Work task :: Whenever a line in the listing contains "需要对数据做url", copy that line.

Provided records ::
▼▼▼

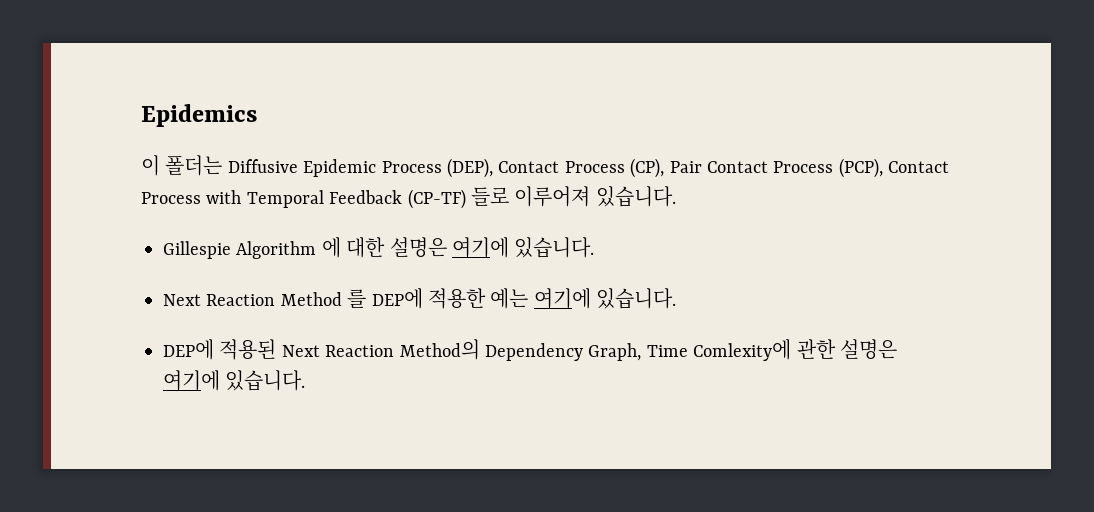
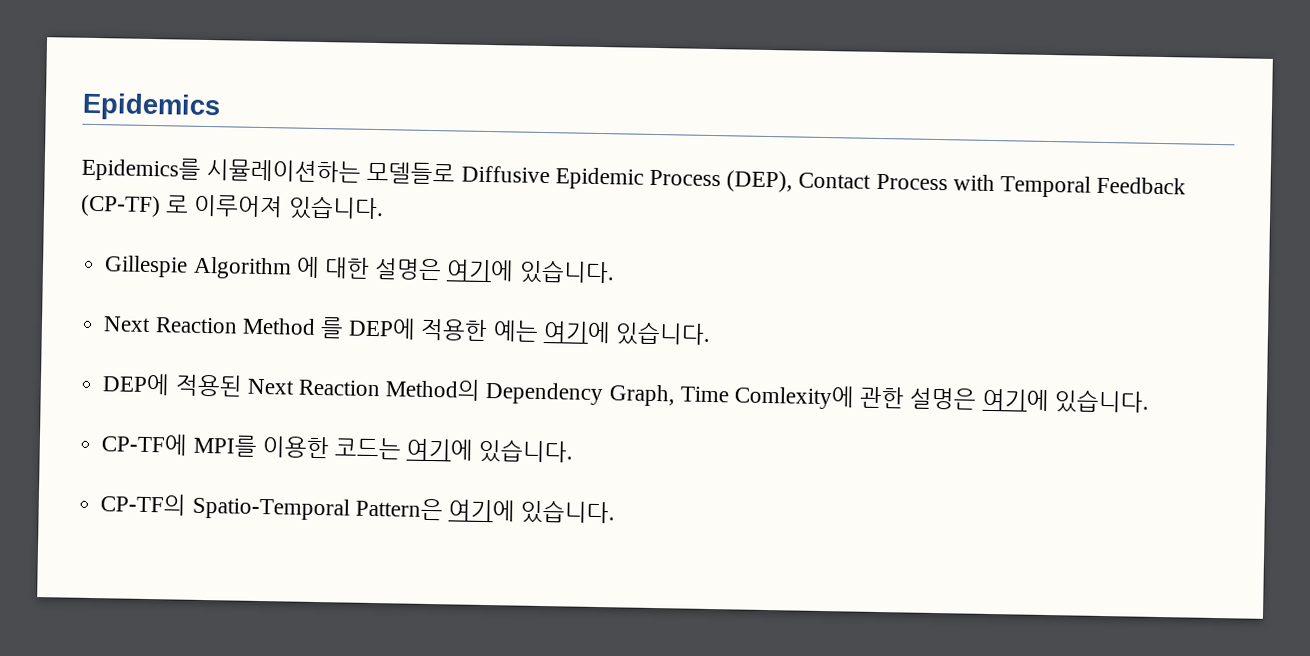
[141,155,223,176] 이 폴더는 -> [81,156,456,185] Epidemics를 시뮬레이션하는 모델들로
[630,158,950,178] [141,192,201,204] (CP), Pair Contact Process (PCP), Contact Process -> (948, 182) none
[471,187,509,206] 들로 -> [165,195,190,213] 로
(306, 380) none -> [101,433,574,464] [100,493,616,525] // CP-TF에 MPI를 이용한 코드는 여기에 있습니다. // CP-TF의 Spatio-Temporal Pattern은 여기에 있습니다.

▲▲▲
▼▼▼

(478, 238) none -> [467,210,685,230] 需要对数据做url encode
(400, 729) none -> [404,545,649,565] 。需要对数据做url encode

▲▲▲

Answer for this exercise ::
(478, 238) none -> [467,210,685,230] 需要对数据做url encode
(400, 729) none -> [404,545,649,565] 。需要对数据做url encode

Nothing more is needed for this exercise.